Penulis : Mohammad- Editor : Putri
Samarinda,infosatu.co – Pasangan suami-istri yang berasal dari Desa Muara Kembang, Kutai Kartanegara tertangkap tangan oleh jajaran unit Satuan Reserse Narkoba Satreskrim Polresta Samarinda,Selasa (15/10/2019) sore

Kedua pelaku tidak bisa berkutik saat anggota Satnarkoba memberhentikan langka keduanya pada saat akan keluar dari bandara Apt Pranoto. Pasutri yang bernama Irwansyah (37) dan Suryani (29), tertangkap tangan membawa barang terlarang narkotika jenis sabu yang dia ambil di bandara Apt Pranoto Samarinda, tepatnya disamping musholla areal bandara.
Penangkapan terjadi saat keduanya akan meninggalkan bandara, petugas yang sudah mengintai dari kejauhan langsung memberhentikan kendaraannya pada saat akan melewati portal keluar areal parkir bandara.
Saat digeledah kedua pelaku, hanya terdiam, sedikitnya 489 gram sabu yang disamarkan dimasukkan kedalam kotak biskuit, dengan maksud untuk mengelabui petugas kepolisian, namun tidak berhasil dan langsung diamankan dibawa ke Polresta Samarinda untuk dimintai keterangan terkait kepemilikan barang haram
Wakasatreskoba polresta Samarinda AKP Rido Doly Kristian, menjelaskan bahwa membenarkan anggotanya menangkap pasangan suami istri membawa narkoba jenis sabu dan diamankan saat akan keluar areal parkir bandara.

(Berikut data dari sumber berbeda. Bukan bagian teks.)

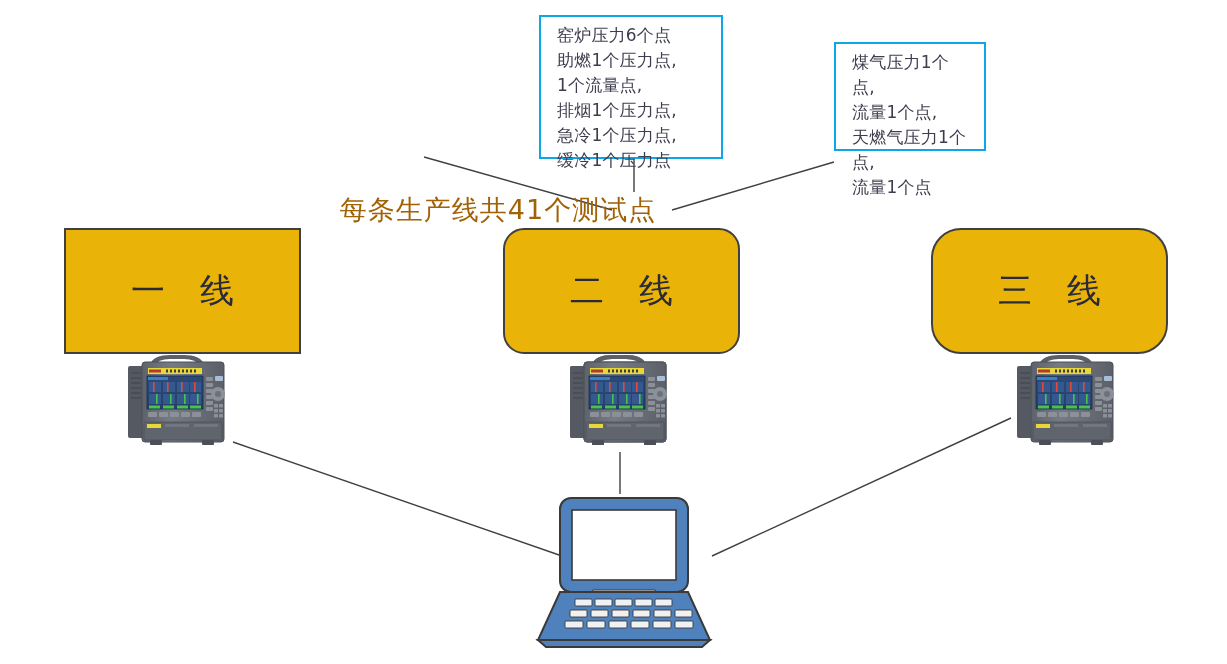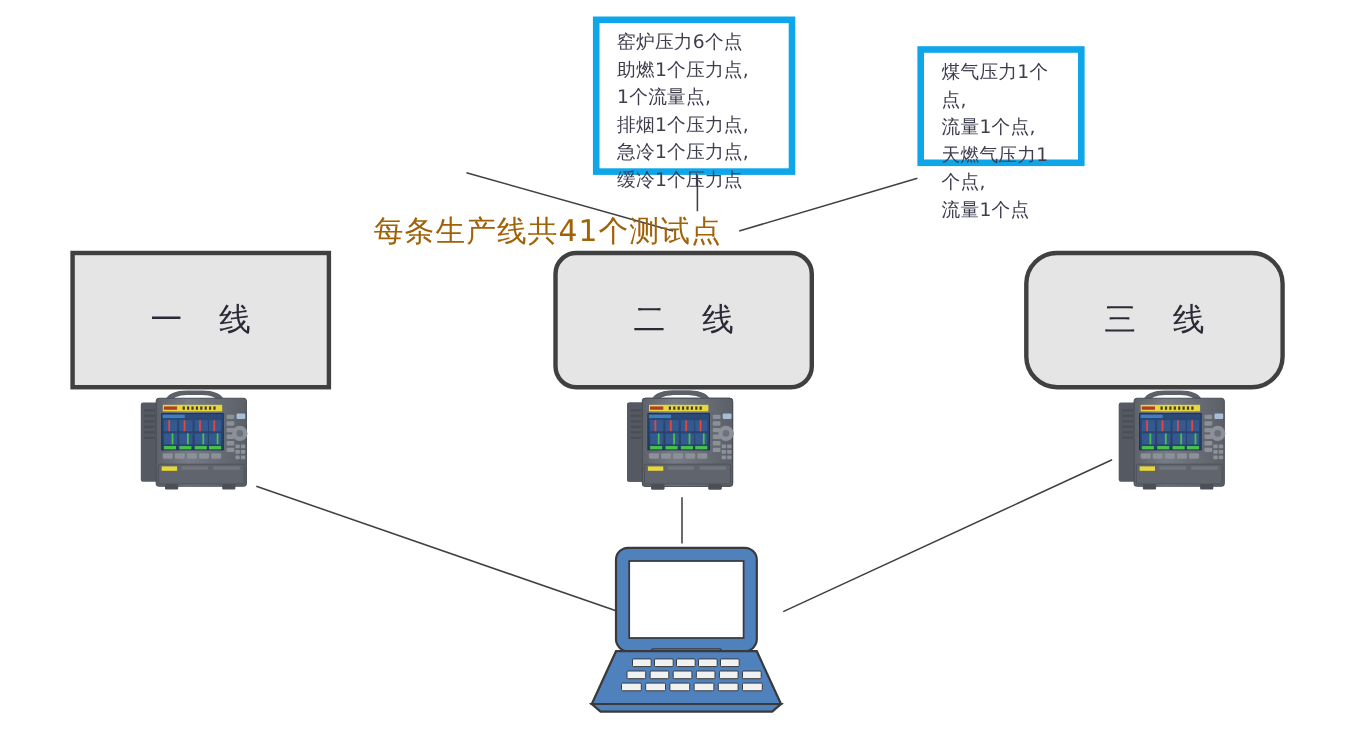--- a/index.html
+++ b/index.html
@@ -31,7 +31,7 @@
   .note-box {
     position: absolute;
     box-sizing: border-box;
-    border: 6px solid #0ea5e9;
+    border: 2px solid #0ea5e9;
     background: #ffffff;
     padding: 6px 14px 6px 16px;
     font-size: 17px;

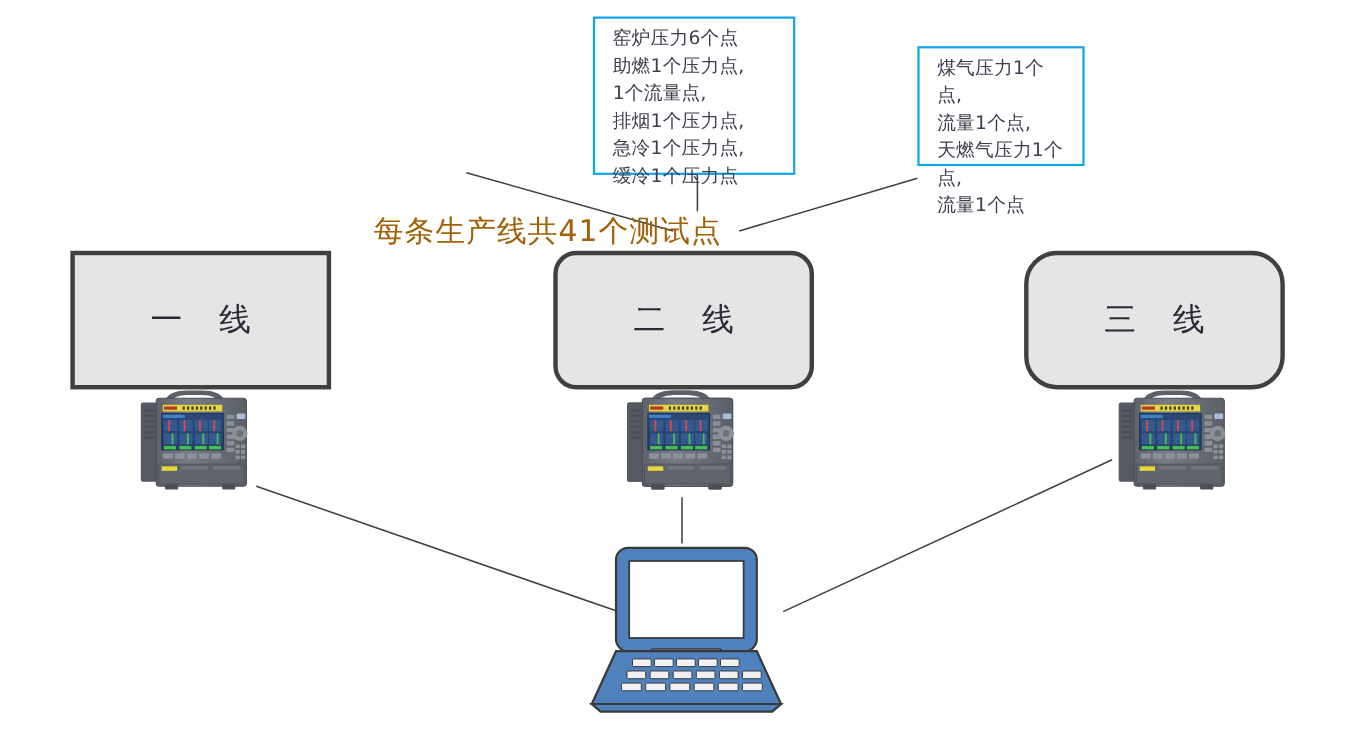--- a/index.html
+++ b/index.html
@@ -60,12 +60,12 @@
   .line-panel {
     position: absolute;
     box-sizing: border-box;
-    border: 4px solid #404040;
-    background: #e5e5e5;
+    border: 2px solid #404040;
+    background: #eab308;
     display: flex;
     align-items: center;
     justify-content: center;
-    font-size: 29px;
+    font-size: 34px;
     color: #2b2b38;
     letter-spacing: 12px;
     text-indent: 12px;

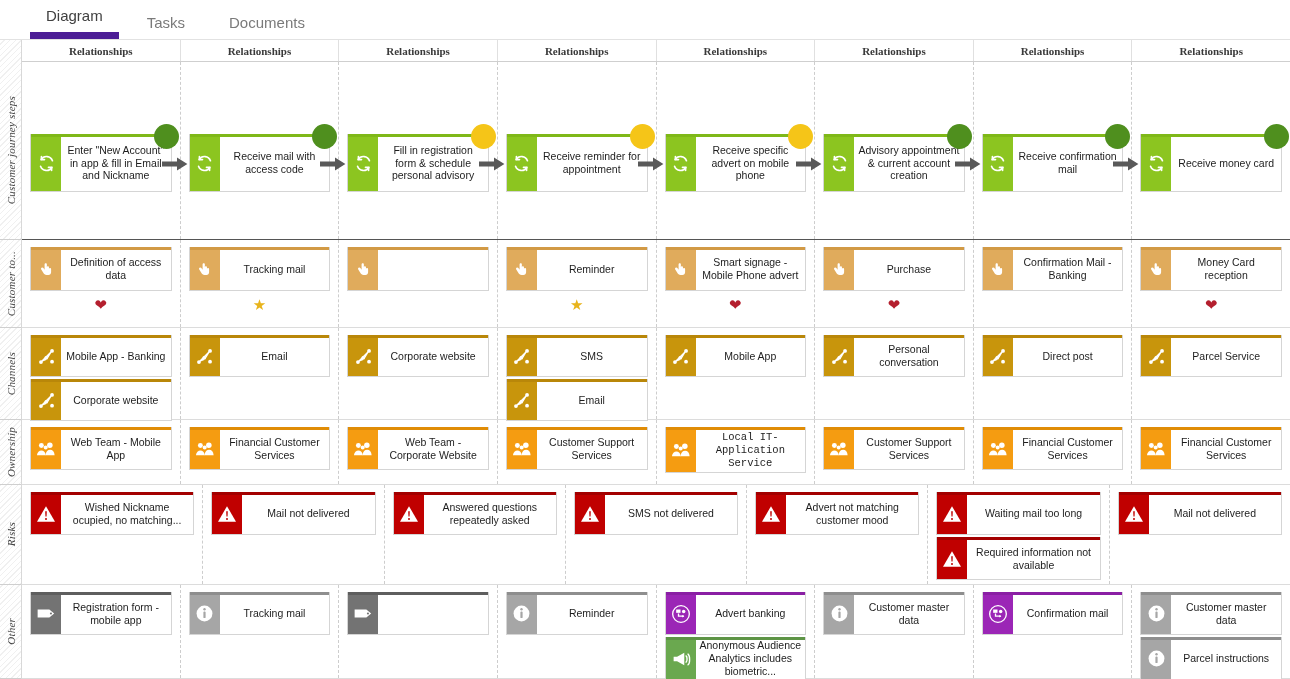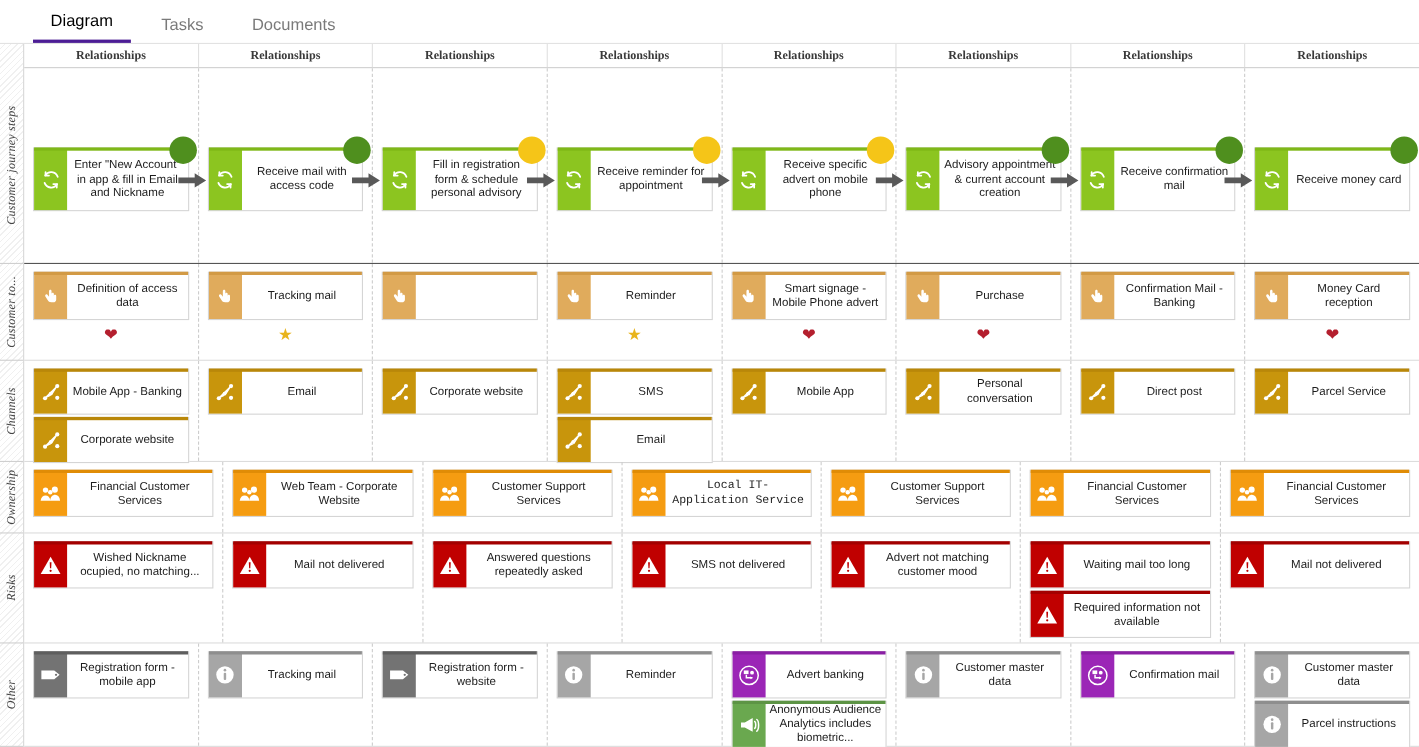--- a/index.html
+++ b/index.html
@@ -29,8 +29,8 @@
     line-height: 1;
   }
   .tab.active {
-    color: #000000;
-    border-bottom: 3px solid #4c1d95;
+    color: #404040;
+    border-bottom: 7px solid #4c1d95;
   }
 
   

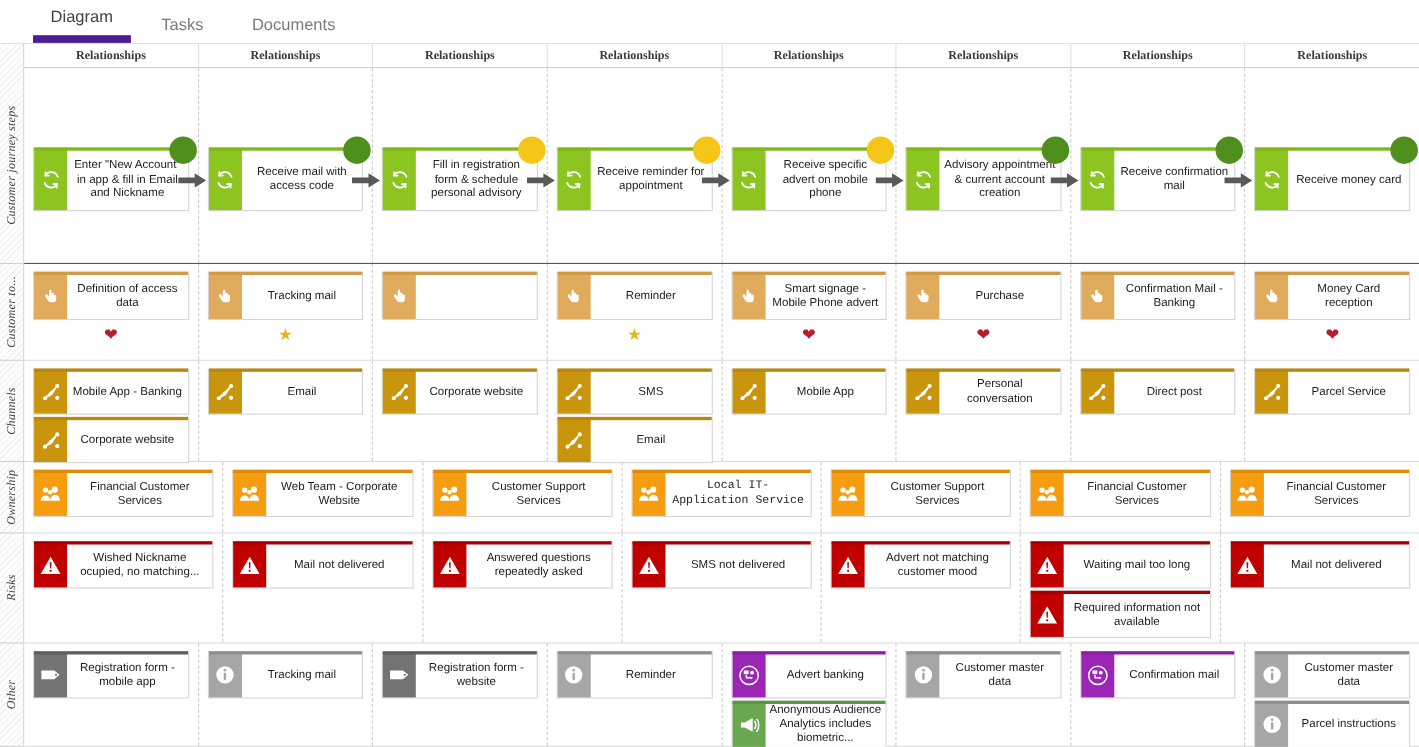--- a/index.html
+++ b/index.html
@@ -656,6 +656,21 @@
     <path d="M12.4 19c.4-4.6 3-7 6-7s5.4 2.4 5.8 7z"></path>
                 </svg>
               </div>
+              <div class="lbl">Web Team - Mobile App</div>
+            </div>
+          </div>
+          <div class="cell">
+            <div class="card" style="min-height: 43px;">
+              <div class="topbar" style="background: rgb(224, 140, 6);"></div>
+              <div class="icon" style="background: rgb(245, 156, 17);">
+                <svg class="gi" width="20" height="18" viewBox="0 0 26 22" fill="#ffffff">
+    <circle cx="7" cy="6.5" r="3.2"></circle>
+                  <circle cx="18" cy="6" r="3.6"></circle>
+                  <circle cx="12.6" cy="9" r="2.6"></circle>
+    <path d="M1.2 19c.4-4 3-6.2 5.8-6.2S12.4 15 12.8 19z"></path>
+    <path d="M12.4 19c.4-4.6 3-7 6-7s5.4 2.4 5.8 7z"></path>
+                </svg>
+              </div>
               <div class="lbl">Financial Customer Services</div>
             </div>
           </div>

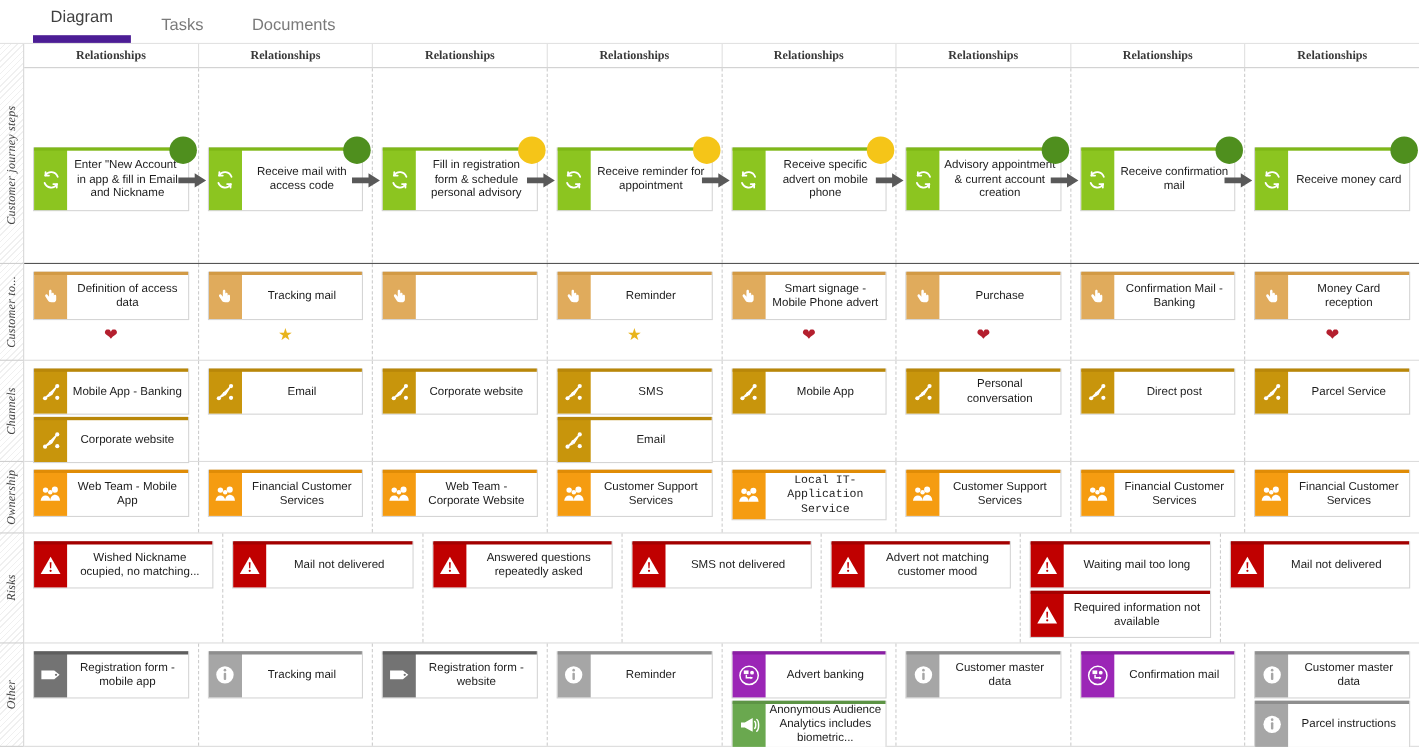--- a/index.html
+++ b/index.html
@@ -904,7 +904,6 @@
     <circle cx="18.5" cy="7" r="1.3" fill="#737373"></circle>
                 </svg>
               </div>
-              <div class="lbl">Registration form - website</div>
             </div>
           </div>
           <div class="cell">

“Pelaku tertangkap tangan membawa narkoba, seberat 489 gram, dan modusnya membawa barang tersebut dikantong plastik yang didalamnya ada kotak biskuit, barang haram yang disamarkan didalam kotak ternyata sabu,”ucapnya
Dari pemeriksaan awal kedua pelaku ini, mengaku mengambil barang haram,disamping areal mushollah bandara. Rencananya barang haram akan dibawa ke daerah Handil dan menerima upah jika barang sudah sampai ketempat yang dituju. Pelaku sendiri tidak mengetahui siapa yang akan menerima barang, kedua pasutri ini hanya mendapat telepon dari nomor pribadi (private number) yang tidak muncul di ponsel pelaku.
“Dari pengakuannya pelaku berasal dari Muara Kembang Kutai Kartanegara, dari hasil pemeriksaan yang kita peroleh, dimana barang yang ada akan dibawa ke handil, disana ada yang menjemput dan memberi kabar dengan sistem jejak. Pengakuan sementara, tidak mengenal siapa yang menelponnya karena tidak muncul nomornya,”tegasnya.
Pelaku saat, ditanya awak media, mengaku ditelpon, hanya memberi tahu bahwa barang yang akan mereka ambil di samping musholla bandara dan tidak mengetahui isi barang tersebut adalah barang haram narkoba.
“Pas ketemu disamping musholla, dua-duanya dihubungi (via telepon), tidak pernah ketemu orangnya, ucap pelaku Irwan.Habis mengambil barang, tau-tau digeledah, setelah dibuka baru tau isinnya sabu (sambil menunjuk barang bukti narkoba),”katanya
Kedua pasangan ini ditetapkan sebagai tersangka dan harus mempertanggung jawabkan perbuatannya dan ditahan di Polresta Samarinda,pasal yang dikenakan pasal 112 dan pasal 114 tentang narkotika serta terancam pidana minimal 5 tahun penjara dan maksimal penjara seumur hidup.